2. how to order: At izakaya and bars, it is common for each person to order one dish. You choose the food and drink you want from the menu and place your order. If you are visiting with a group, you may also choose to share your food with others. The ordering method is usually to tell the waiter directly or to use a special ordering system. 3.

3. seating style: Izakaya and bars offer a variety of seating styles, such as tatami rooms and counters. Counter seating allows you to enjoy communicating with the bartender. In a tatami room, you can enjoy your meal and conversation while relaxing. 4.

4. all-you-can-drink plan: Izakaya and bars sometimes offer an all-you-can-drink plan for a fixed price and within a time limit. This is especially popular for group drinking parties. With an all-you-can-drink plan, you can easily enjoy yourself while choosing from a wide variety of drinks on the menu. 5.

Atmosphere and service: The atmosphere of izakaya and bars varies from a relaxed Japanese style to a modern Western style. The interior is often warmly lit, creating a cozy atmosphere. Customer service is also important in Japanese izakaya and bars. The waitstaff is usually courteous and friendly. When ordering or paying the bill, it is common to call out to the waiter or raise your hand to get his/her attention.

6. drink types: Izakaya and bars offer a wide variety of alcoholic beverages. Sake, shochu, beer, wine, cocktails, and many other types of alcoholic beverages are available. Soft drinks and non-alcoholic cocktails are also available for those who are not fond of alcohol and drivers.

7. Smoking and non-smoking: Smoking is permitted in some eateries and bars, with the exception of a few establishments. However, smoking has become increasingly banned in recent years, and many establishments have non-smoking areas. Smokers should check the areas where smoking is allowed or ask the staff.

8. closing hours: Izakaya and bars are generally open until midnight, but closing hours vary by region and establishment. Some establishments, especially in large cities, are open 24 hours a day. If you plan to visit early or stay late to enjoy yourself, it is advisable to check the opening hours in advance.

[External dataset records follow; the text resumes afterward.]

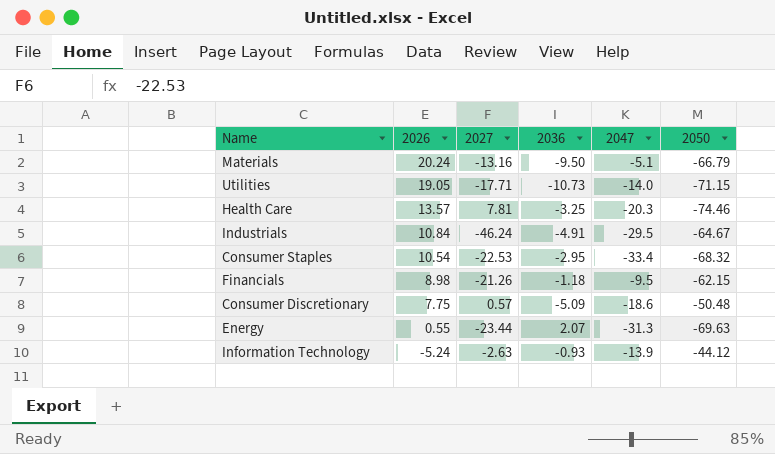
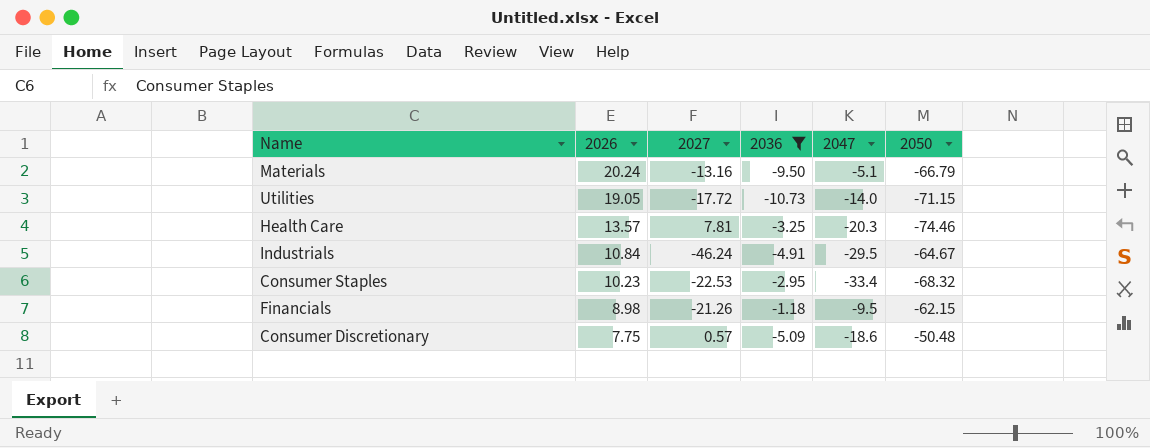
filter: none -> 2036 <= -1.18
Utilities | 2027: -17.71 -> -17.72
Consumer Staples | 2026: 10.54 -> 10.23

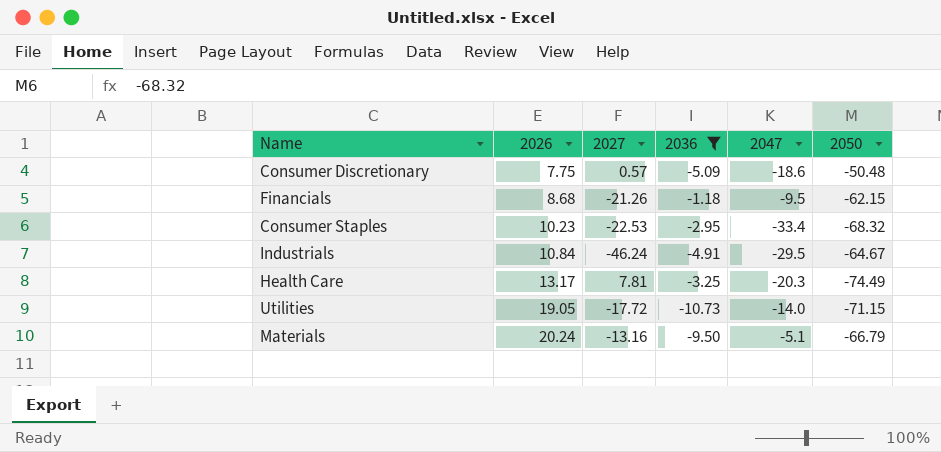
row order: 2026 descending -> 2026 ascending
Financials | 2026: 8.98 -> 8.68
Health Care | 2026: 13.57 -> 13.17
Health Care | 2050: -74.46 -> -74.49

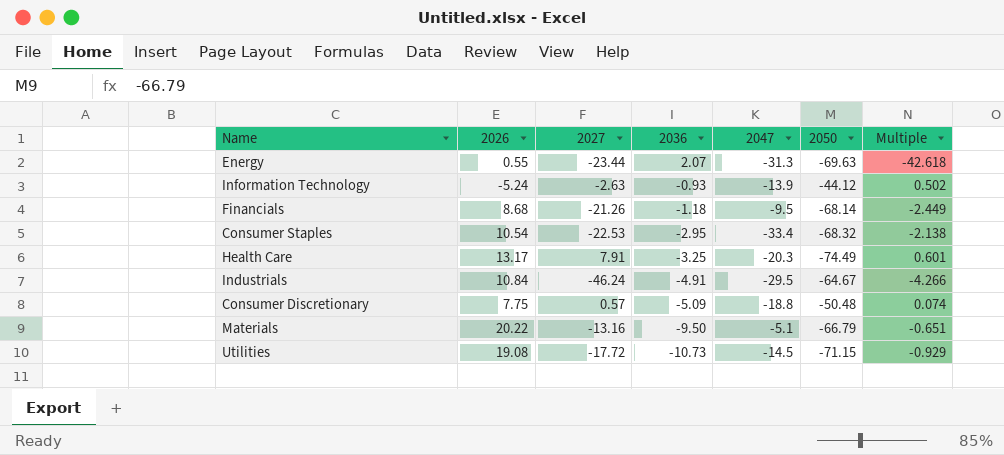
filter: 2036 <= -1.18 -> none
row order: 2026 ascending -> 2036 descending
column Multiple | formula: none -> [2027] / [2026]
Financials | 2050: -62.15 -> -68.14
Consumer Staples | 2026: 10.23 -> 10.54
Health Care | 2027: 7.81 -> 7.91
Consumer Discretionary | 2047: -18.6 -> -18.8
Materials | 2026: 20.24 -> 20.22
Utilities | 2026: 19.05 -> 19.08
Utilities | 2047: -14.0 -> -14.5

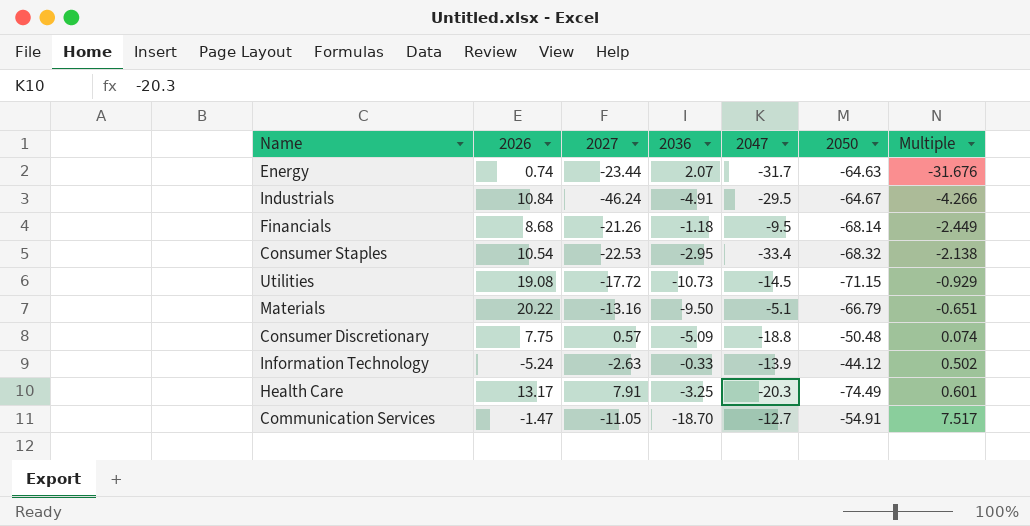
row order: 2036 descending -> Multiple ascending
Energy | 2026: 0.55 -> 0.74
Energy | 2047: -31.3 -> -31.7
Energy | 2050: -69.63 -> -64.63
Energy | Multiple: -42.618 -> -31.676
Information Technology | 2036: -0.93 -> -0.33
row Communication Services: none -> -1.47 | -11.05 | -18.70 | -12.7 | -54.91 | 7.517

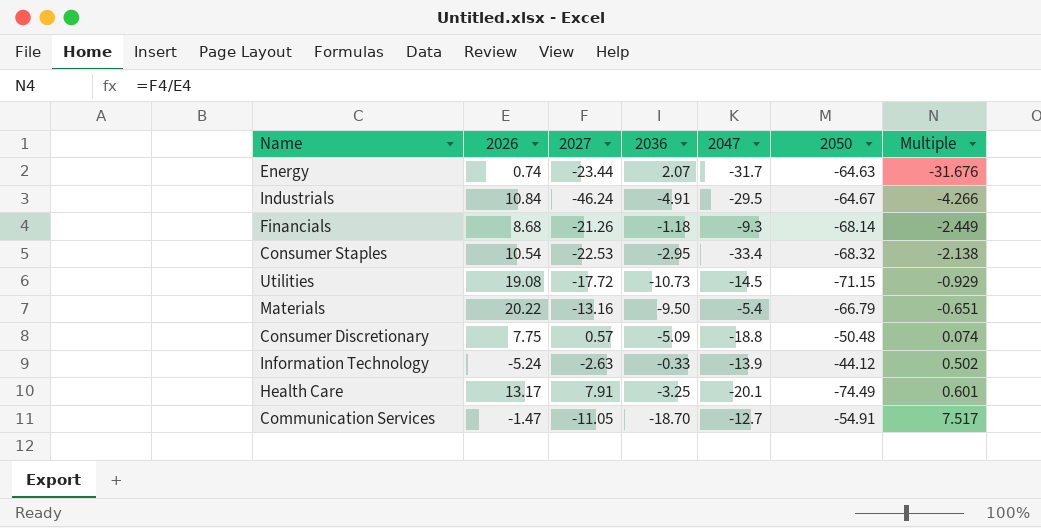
Financials | 2047: -9.5 -> -9.3
Materials | 2047: -5.1 -> -5.4
Health Care | 2047: -20.3 -> -20.1

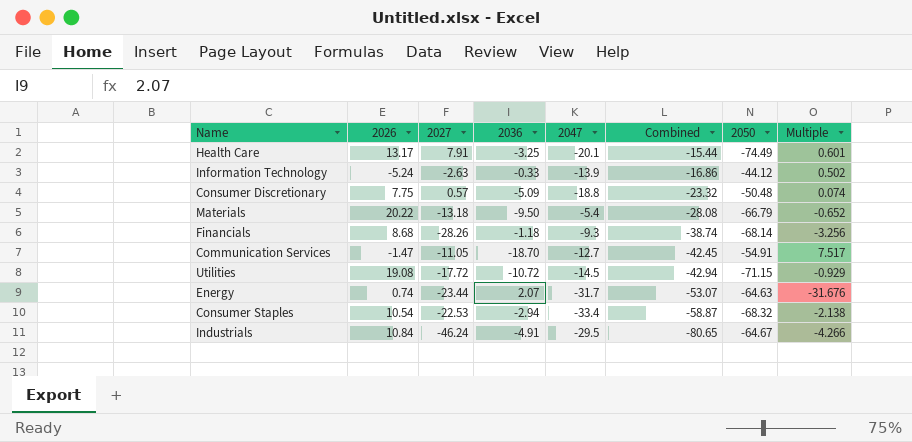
row order: Multiple ascending -> Combined descending
column Combined | formula: none -> [2027] + [2036] + [2047]
Materials | 2027: -13.16 -> -13.18
Materials | Multiple: -0.651 -> -0.652
Financials | 2027: -21.26 -> -28.26
Financials | Multiple: -2.449 -> -3.256
Utilities | 2036: -10.73 -> -10.72
Consumer Staples | 2036: -2.95 -> -2.94

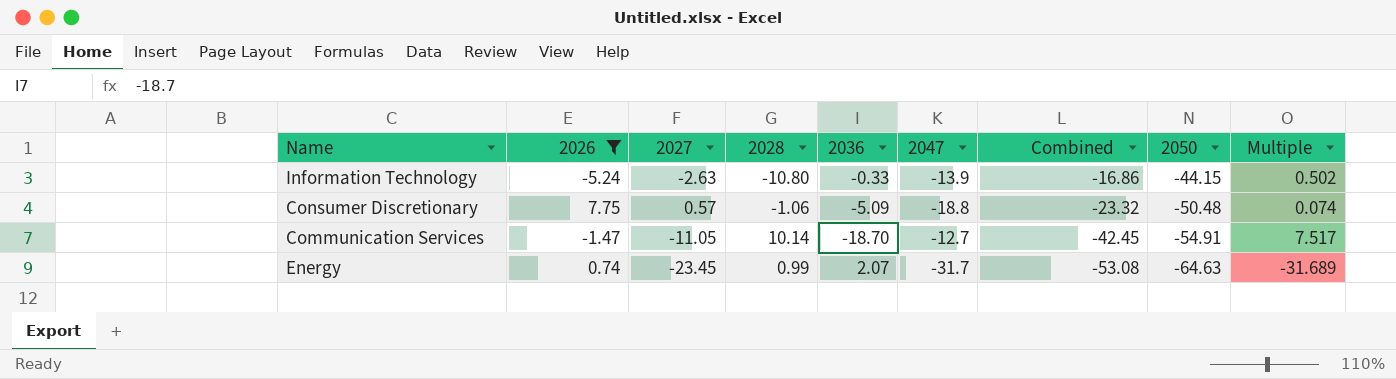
filter: none -> 2026 <= 7.75
column 2028 | position: none -> 4
Information Technology | 2050: -44.12 -> -44.15
Energy | 2027: -23.44 -> -23.45
Energy | Combined: -53.07 -> -53.08
Energy | Multiple: -31.676 -> -31.689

9. tipping customs: Tipping is not customary in Japanese izakaya (Japanese style pubs) and bars. The price includes a service charge and no additional tip is required. The amount paid at the time of the bill is the entire charge.

The experience of eating and drinking at a Japanese izakaya or bar is a great way to enjoy good food and drinks in a friendly atmosphere. Interacting with the locals and experiencing Japanese food and beverage culture will create deeper travel memories. However, be sure to have a good time while respecting the manners and culture of the people around you. Below are a few things to keep in mind when drinking at an izakaya or bar.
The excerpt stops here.